Expect to see a lot more lasagna on the menu at the Nickelodeon commissary.
Viacom, parent company of the children’s network, has reached a deal to buy the intellectual property rights to Garfield, the comic strip cat that has been grumbling about Mondays and quietly suffering the antics of Odie the Dog and Jon Arbuckle for more than 40 years.
Financial terms of the deal with Paws Inc. were not disclosed, but Garfield has been a merchandising cash machine for decades and is thought to make millions each year in book, toy and other sales.
“This acquisition marks another step in our evolution toward being kids’ first stop for the best new content and characters,” said Brian Robbins, president of Nickelodeon.

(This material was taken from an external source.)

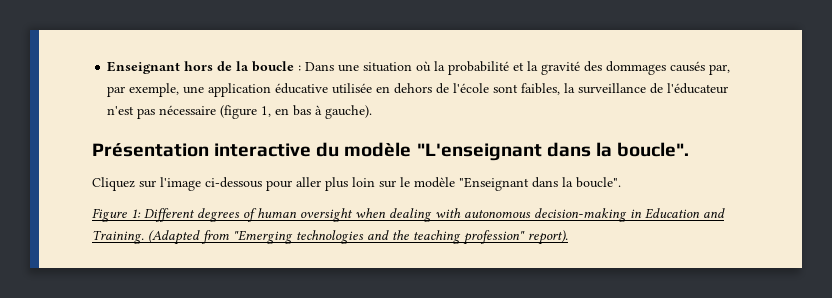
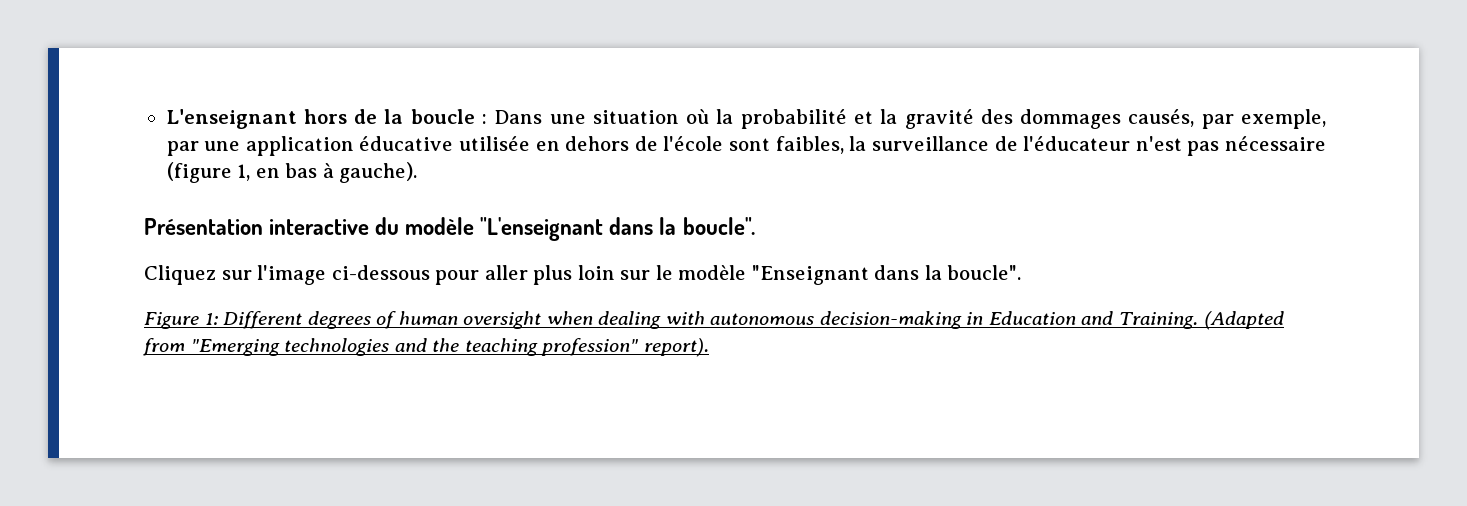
- Enseignant hors de la boucle : Dans une situation où la probabilité et la gravité des dommages causés par, par exemple, une application éducative utilisée en dehors de l'école sont faibles, la surveillance de l'éducateur n'est pas nécessaire (figure 1, en bas à gauche).
+ L'enseignant hors de la boucle : Dans une situation où la probabilité et la gravité des dommages causés, par exemple, par une application éducative utilisée en dehors de l'école sont faibles, la surveillance de l'éducateur n'est pas nécessaire (figure 1, en bas à gauche).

Through Nickelodeon, Viacom (which, earlier this year, bought the streaming network FuboTV) hopes to develop a new Garfield animated series. That will run alongside other Nickelodeon programs, including SpongeBob SquarePants, PAW Patrol, Teenage Mutant Ninja Turtles and an upcoming animated Star Trek series.
Garfield creator Jim Davis will continue to pen the daily comic strip as well.
“I’ve always tried to make people laugh with humor that is classic and appealing to both kids and adults,” he said in a statement. “I’m delighted that Garfield is going to be placed in the capable hands of the folks at Nick. They know how to entertain and will be great stewards for the franchise. I am also excited to continue to do the thing that gets me out of bed every morning…the comic strip.”